The use of Artificial Intelligence (AI) and Machine Learning (ML) to solve cybersecurity problems has been gaining traction within industry and academia, in part as a response to widespread malware attacks on critical systems, such as cloud infrastructures, government offices or hospitals, and the vast amounts of data they generate. AI- and ML-assisted cybersecurity offers data-driven automation that could enable security systems to identify and respond to cyber threats in real time. However, there is currently a shortfall of professionals trained in AI and ML for cybersecurity. This project will address the shortfall by developing lab-intensive modules that enable undergraduate and graduate students to gain fundamental and advanced knowledge in applying AI and ML techniques to real-world datasets to learn about Cyber Threat Intelligence (CTI), malware analysis, and classification, among other important topics in cybersecurity. The proposed project will impact more than 400 students annually and is uniquely poised to provide opportunities to a diverse student population. Tennessee Technical University and University of North Carolina Wilmington are located in economically challenged regions. Manhattan College has a student population that is 31% minority (20% Hispanic) and 33% first generation college students. In addition, this project proposes to increase participation of underrepresented groups in STEM by conducting workshops and participating in professional conferences, such as The Women in Cybersecurity Conference, Community College Cyber Summit, and Society of Hispanic Professional Engineers. Providing undergraduate and graduate students with training in the use of AI in malware analysis is an important step towards bridging the current cybersecurity talent gap.
The project will develop six self-contained and adaptive modules in "AI-assisted Malware Analysis." Topics will include: (1) CTI and malware attack stages, (2) malware knowledge representation and CTI sharing, (3) malware data collection and feature identification, (4) AI-assisted malware detection, (5) malware classification and attribution, and (6) advanced malware research topics and case studies such as adversarial learning and Advanced Persistent Threat (APT) detection. The course modules will be evaluated and assessed to determine their impact on students.

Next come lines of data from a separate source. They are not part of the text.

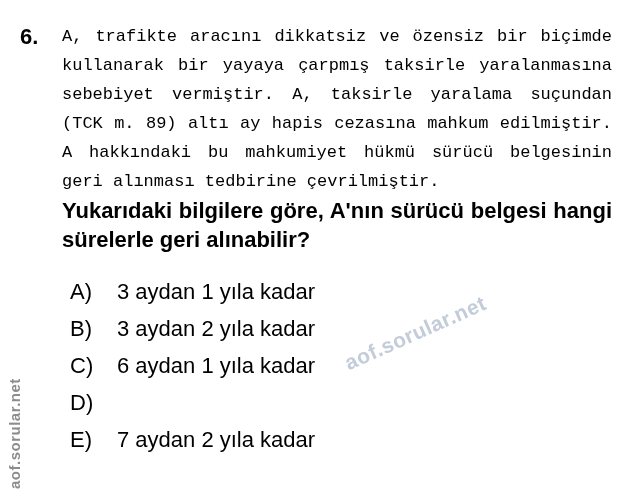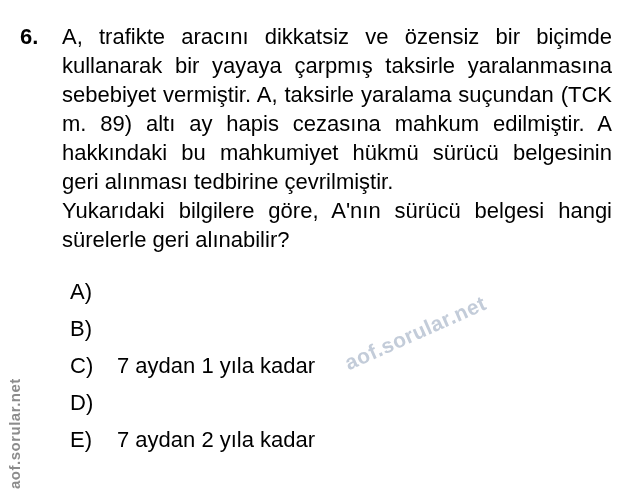--- a/index.html
+++ b/index.html
@@ -48,28 +48,29 @@
   }
   .qnum {
     width: 42px;
     flex-shrink: 0;
     font-size: 22px;
     line-height: 29px;
     font-weight: bold;
   }
   .qbody { width: 550px; }
   .qtext {
-    font-size: 22px;
+    font-size: 17px;
     line-height: 29px;
     text-align: justify;
+    font-family: Liberation Mono, monospace;
   }
   .qprompt {
     font-size: 22px;
     line-height: 29px;
-    font-weight: normal;
+    font-weight: bold;
     text-align: justify;
   }
   .options {
     list-style: none;
     margin-top: 19px;
     padding-left: 8px;
   }
   .option {
     display: flex;
     align-items: center;
@@ -89,27 +90,29 @@
 <div class="watermark-vertical">aof.sorular.net</div>
 
 <div class="question">
   <div class="qnum">6.</div>
   <div class="qbody">
     <p class="qtext">A, trafikte aracını dikkatsiz ve özensiz bir biçimde kullanarak bir yayaya çarpmış taksirle yaralanmasına sebebiyet vermiştir. A, taksirle yaralama suçundan (TCK m. 89) altı ay hapis cezasına mahkum edilmiştir. A hakkındaki bu mahkumiyet hükmü sürücü belgesinin geri alınması tedbirine çevrilmiştir.</p>
     <p class="qprompt">Yukarıdaki bilgilere göre, A'nın sürücü belgesi hangi sürelerle geri alınabilir?</p>
     <ul class="options">
       <li class="option">
         <span class="letter">A)</span>
+        <span class="text">3 aydan 1 yıla kadar</span>
       </li>
       <li class="option">
         <span class="letter">B)</span>
+        <span class="text">3 aydan 2 yıla kadar</span>
       </li>
       <li class="option">
         <span class="letter">C)</span>
-        <span class="text">7 aydan 1 yıla kadar</span>
+        <span class="text">6 aydan 1 yıla kadar</span>
       </li>
       <li class="option">
         <span class="letter">D)</span>
       </li>
       <li class="option">
         <span class="letter">E)</span>
         <span class="text">7 aydan 2 yıla kadar</span>
       </li>
     </ul>
   </div>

Workshops and tutorial sessions at conferences will be used to expand the project’s impact and provide students and enthusiasts with hands-on experience of aspects of AI-assisted malware analysis using real-world datasets. A two-day training workshop for external faculty will also be arranged to enable further dissemination of the modules. The suite of activities proposed in this project will train students, researchers, and professionals in AI-assisted malware analysis and prepare them to meet future cybersecurity challenges.

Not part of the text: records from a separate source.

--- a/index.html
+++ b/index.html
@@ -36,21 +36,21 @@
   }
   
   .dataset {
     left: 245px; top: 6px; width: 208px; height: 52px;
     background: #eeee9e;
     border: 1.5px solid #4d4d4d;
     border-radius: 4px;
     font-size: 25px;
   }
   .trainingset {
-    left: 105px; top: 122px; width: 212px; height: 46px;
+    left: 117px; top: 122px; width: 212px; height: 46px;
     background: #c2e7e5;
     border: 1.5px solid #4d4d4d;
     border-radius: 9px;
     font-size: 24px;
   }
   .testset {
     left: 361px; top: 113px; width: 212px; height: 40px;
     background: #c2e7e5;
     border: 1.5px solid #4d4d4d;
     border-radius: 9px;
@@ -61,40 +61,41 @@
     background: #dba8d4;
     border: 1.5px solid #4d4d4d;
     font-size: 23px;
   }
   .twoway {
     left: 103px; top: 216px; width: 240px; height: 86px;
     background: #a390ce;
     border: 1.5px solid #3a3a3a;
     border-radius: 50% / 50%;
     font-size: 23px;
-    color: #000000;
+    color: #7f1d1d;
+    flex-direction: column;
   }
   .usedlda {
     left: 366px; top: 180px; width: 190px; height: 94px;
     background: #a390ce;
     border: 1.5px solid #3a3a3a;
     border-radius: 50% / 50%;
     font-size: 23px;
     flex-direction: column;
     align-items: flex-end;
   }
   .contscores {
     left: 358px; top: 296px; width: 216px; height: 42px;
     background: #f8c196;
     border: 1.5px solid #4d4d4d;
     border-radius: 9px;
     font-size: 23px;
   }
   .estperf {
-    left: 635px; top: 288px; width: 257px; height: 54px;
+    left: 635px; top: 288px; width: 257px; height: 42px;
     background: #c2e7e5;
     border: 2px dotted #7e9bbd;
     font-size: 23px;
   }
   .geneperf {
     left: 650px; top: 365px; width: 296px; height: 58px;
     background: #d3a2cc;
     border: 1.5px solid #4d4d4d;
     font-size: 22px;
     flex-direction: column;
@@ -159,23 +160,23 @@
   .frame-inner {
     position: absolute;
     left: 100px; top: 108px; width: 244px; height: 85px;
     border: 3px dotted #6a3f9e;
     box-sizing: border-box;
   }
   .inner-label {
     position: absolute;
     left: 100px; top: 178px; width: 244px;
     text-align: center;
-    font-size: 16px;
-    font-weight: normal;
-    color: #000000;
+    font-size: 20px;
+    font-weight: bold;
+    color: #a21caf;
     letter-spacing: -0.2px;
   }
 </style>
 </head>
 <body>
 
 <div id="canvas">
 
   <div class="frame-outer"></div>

This project is supported by the Secure and Trustworthy Cyberspace (SaTC) program, which funds proposals that address cybersecurity and privacy, and in this case specifically cybersecurity education. The SaTC program aligns with the Federal Cybersecurity Research and Development Strategic Plan and the National Privacy Research Strategy to protect and preserve the growing social and economic benefits of cyber systems while ensuring security and privacy.
This award reflects NSF's statutory mission and has been deemed worthy of support through evaluation using the Foundation's intellectual merit and broader impacts review criteria.